Why Chinese Mothers Are Superior, an article by Amy Chua, a professor at Yale is suddenly everywhere.
Chua writes that she raised "stereotypically successful" Chinese children by being a stereotypical Chinese mother. Some things she never allowed her daughters to do:
attend a sleepover
be in a school play
choose their own extracurricular activities
get any grade less than an A
not be the No 1 student in every subject except gym and drama
play any instrument other than piano or violin
Luckily, my Chinese mother allowed me a little more freedom.
I attended sleepovers, but only same-sex ones at Asian homes
I acted in school plays, but my parents merely tolerated my dramatic interests
I chose my own extracurricular activities. My parents cheered me on at debate competitions, but skipped volleyball games and track meets.
I was not allowed to get any grade less than an A. In the incident of 1997, my father threw down a report card in our humid study in Manila, "Explain this!" Indignant, I cried: "American parents would be happy with B+ in math!" My father's retort: "Then you should find some American parents to adopt you."
My parents never said I had to be No 1 in every subject, but I always aimed for "double 100's" in Chinese school exams and I graduated at the top of my high school class.
I played the piano, poorly.
Chua's standards are high - her daughter played piano at Carnegie Hall - but she might allow that I'm somewhat "successful". I didn't attend an Ivy League college, but an equally reputable university on the West Coast.
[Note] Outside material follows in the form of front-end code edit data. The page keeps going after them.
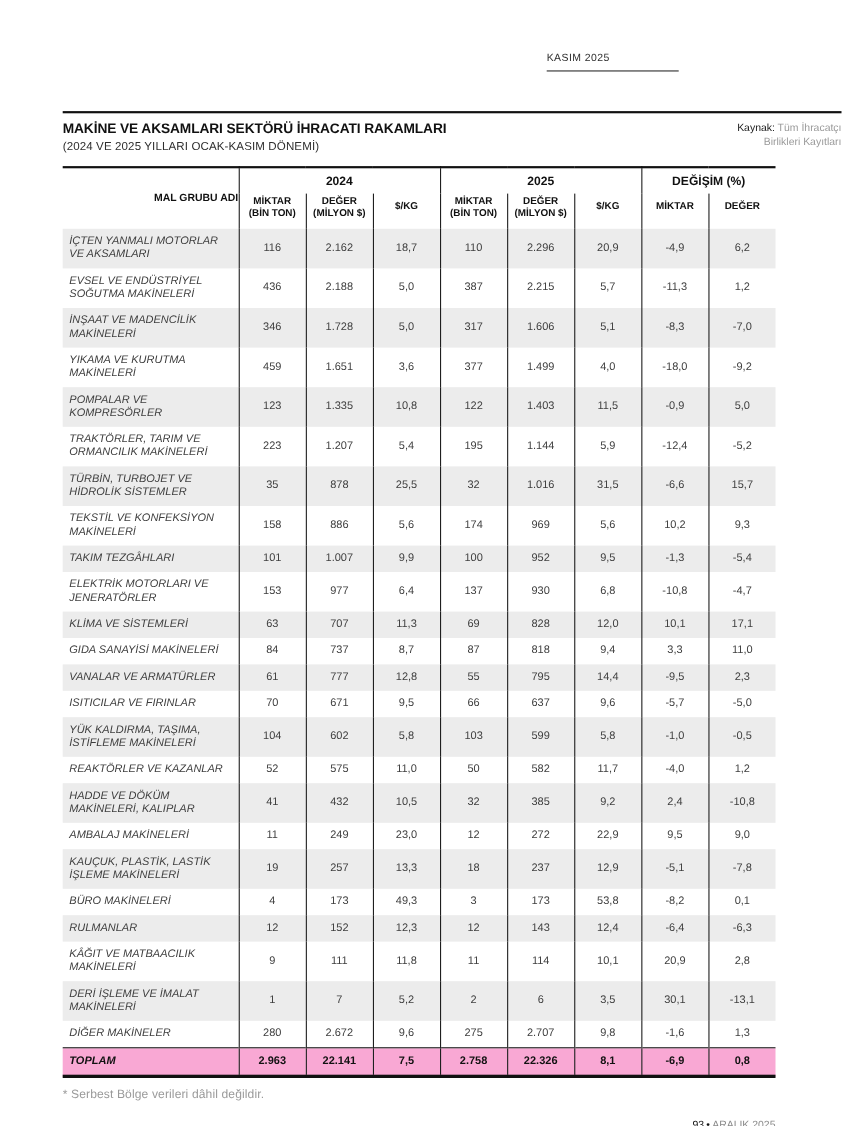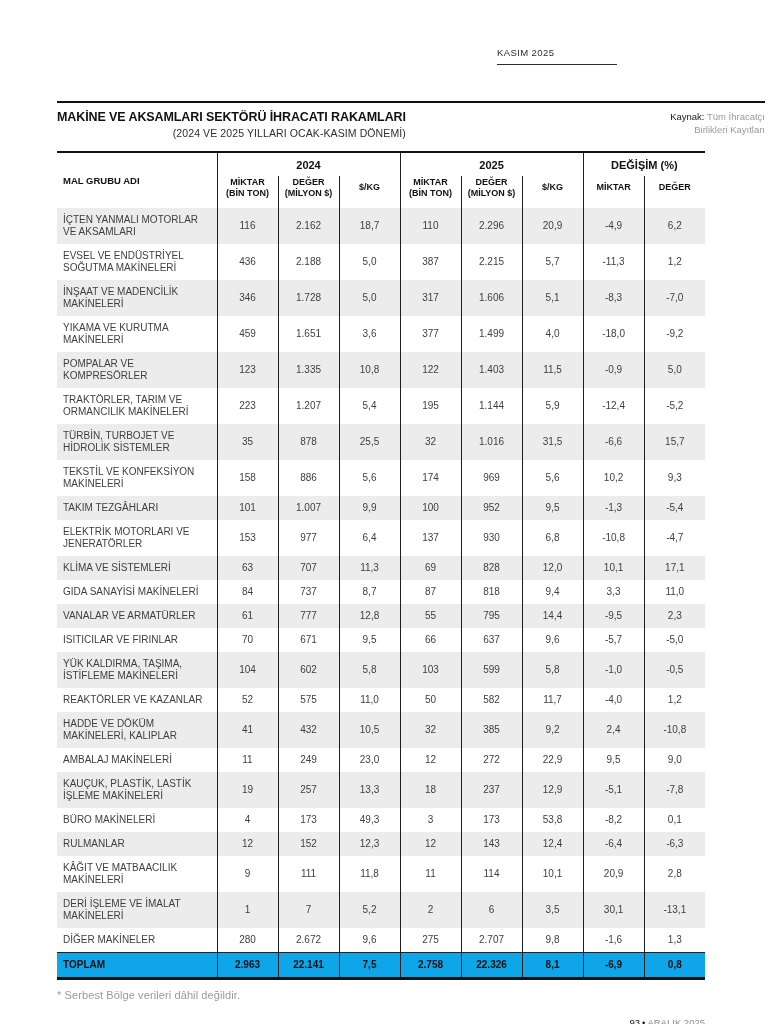--- a/index.html
+++ b/index.html
@@ -23,52 +23,52 @@
   .content { position: absolute; left: 57px; top: 101px; width: 708px; }
   .title-block {
     border-top: 2.5px solid #111;
     padding-top: 7px;
     display: flex; justify-content: space-between; align-items: flex-start;
   }
   .page-title {
     font-size: 12.5px; font-weight: 700; color: #111;
     letter-spacing: -0.1px;
   }
-  .page-subtitle { font-size: 10.5px; color: #2e2e2e; margin-top: 3px; letter-spacing: .1px; text-align: right; }
+  .page-subtitle { font-size: 10.5px; color: #2e2e2e; margin-top: 3px; letter-spacing: .1px; }
   .source-note { text-align: right; font-size: 9.5px; line-height: 1.4; color: #9a9a9a; }
   .source-note b { color: #1a1a1a; font-weight: 400; }
 
   
   table.export-table {
     border-collapse: collapse; table-layout: fixed;
     width: 648px; margin-top: 12px;
     border-top: 2px solid #111;
   }
   .export-table th, .export-table td { vertical-align: middle; }
   .export-table thead th {
     font-size: 9px; font-weight: 700; color: #111; text-align: center;
     line-height: 1.25;
   }
   .export-table thead th.group-h { padding: 6px 0 3px; font-size: 11px; }
   .export-table thead th.sub-h { padding: 1px 0 9px; }
   .export-table thead th.name-h {
-    text-align: left; padding-left: 6px; font-size: 9.5px; vertical-align: middle;
+    text-align: right; padding-left: 6px; font-size: 9.5px; vertical-align: middle;
   }
   .export-table thead th .h-line { display: block; }
   .bl { border-left: 1px solid #1f1f1f; }
   .export-table tbody td {
     font-size: 10px; color: #3e3e3e; text-align: center;
     padding: 6px 2px; line-height: 1.2;
   }
   .export-table tbody td.name-cell {
-    text-align: left; padding: 6px 10px 6px 6px;
+    text-align: left; padding: 6px 10px 6px 6px; font-style: italic;
   }
   .export-table tbody tr:nth-child(odd) { background: #ececec; }
   .export-table tbody tr.total-row {
-    background: #0ea5e9;
+    background: #f9a8d4;
     border-top: 1px solid #1f1f1f;
     border-bottom: 3px solid #111;
     margin-left: 14px;
   }
   .export-table tbody tr.total-row td { font-weight: 700; color: #111; }
 
   .footnote { font-size: 11px; color: #9a9a9a; margin-top: 9px; letter-spacing: .1px; }
   .page-footer {
     width: 648px; text-align: right; margin-top: 16px; font-size: 9.5px; color: #8a8a8a;
   }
Although I've changed direction, I once worked in industries that would do her proud.
How did my mother's relatively lax childrearing produce a somewhat successful kid? The secret of Chinese parenting lies not in strict regimes, but in something more subtle.
I was a rambunctious kid. At 5, I ran around the countryside with boy cousins, climbing and falling out of trees. In grade school, my rowdy crew would spread out on a large kang (traditional brick bed) to race through summer workbooks in one day, so we could be homework-free for the rest of the vacation. As much as I played, I always did my schoolwork first.
Why? It's in the attitude. Chinese kids do well not by following draconian rules, but by mimicking their parents' devotion to education.
My grandparents (one is illiterate) were farmers. My parents attended village schools. They were the only two to "get out" - by studying. University was their ticket out of the countryside.
Naturally, when raising me, my parents had unshakable faith in academics. I felt the importance of schooling in their actions. They turned down dinner invitations to be home while I wrote characters in a grid notebook. They didn't go out on Sundays if I was studying for a test on Monday. They went to bed before 10 pm every night for 18 years. The entire household was set to my school schedule.
Once, in sixth grade, I had to stay up to finish a project. We were studying nutrition and I had failed to keep a month-long log of my meals. Nowhere on the charts my American teacher had handed out could I find the calorie counts for fried egg with tomato or noodles with eggplant sauce.
My mother, who couldn't pronounce "lasagna", couldn't help. But she sat by me as I made up Western-sounding meals and added calories all night. Every hour, she brought out a sliced apple or other snack.
In this and countless other gestures, I came to believe in education the way others worship saints. I never questioned the point of it. Only when I got to university did I discover that my parents weren't "normal".
American parents had lives of their own. They didn't stay home on "school nights".
When I have children, I will probably be a halfway American parent. I will cheer from the bleachers at basketball games and attend theater productions. But one thing I hope to emulate from my Chinese parents is to instill in my children respect for education.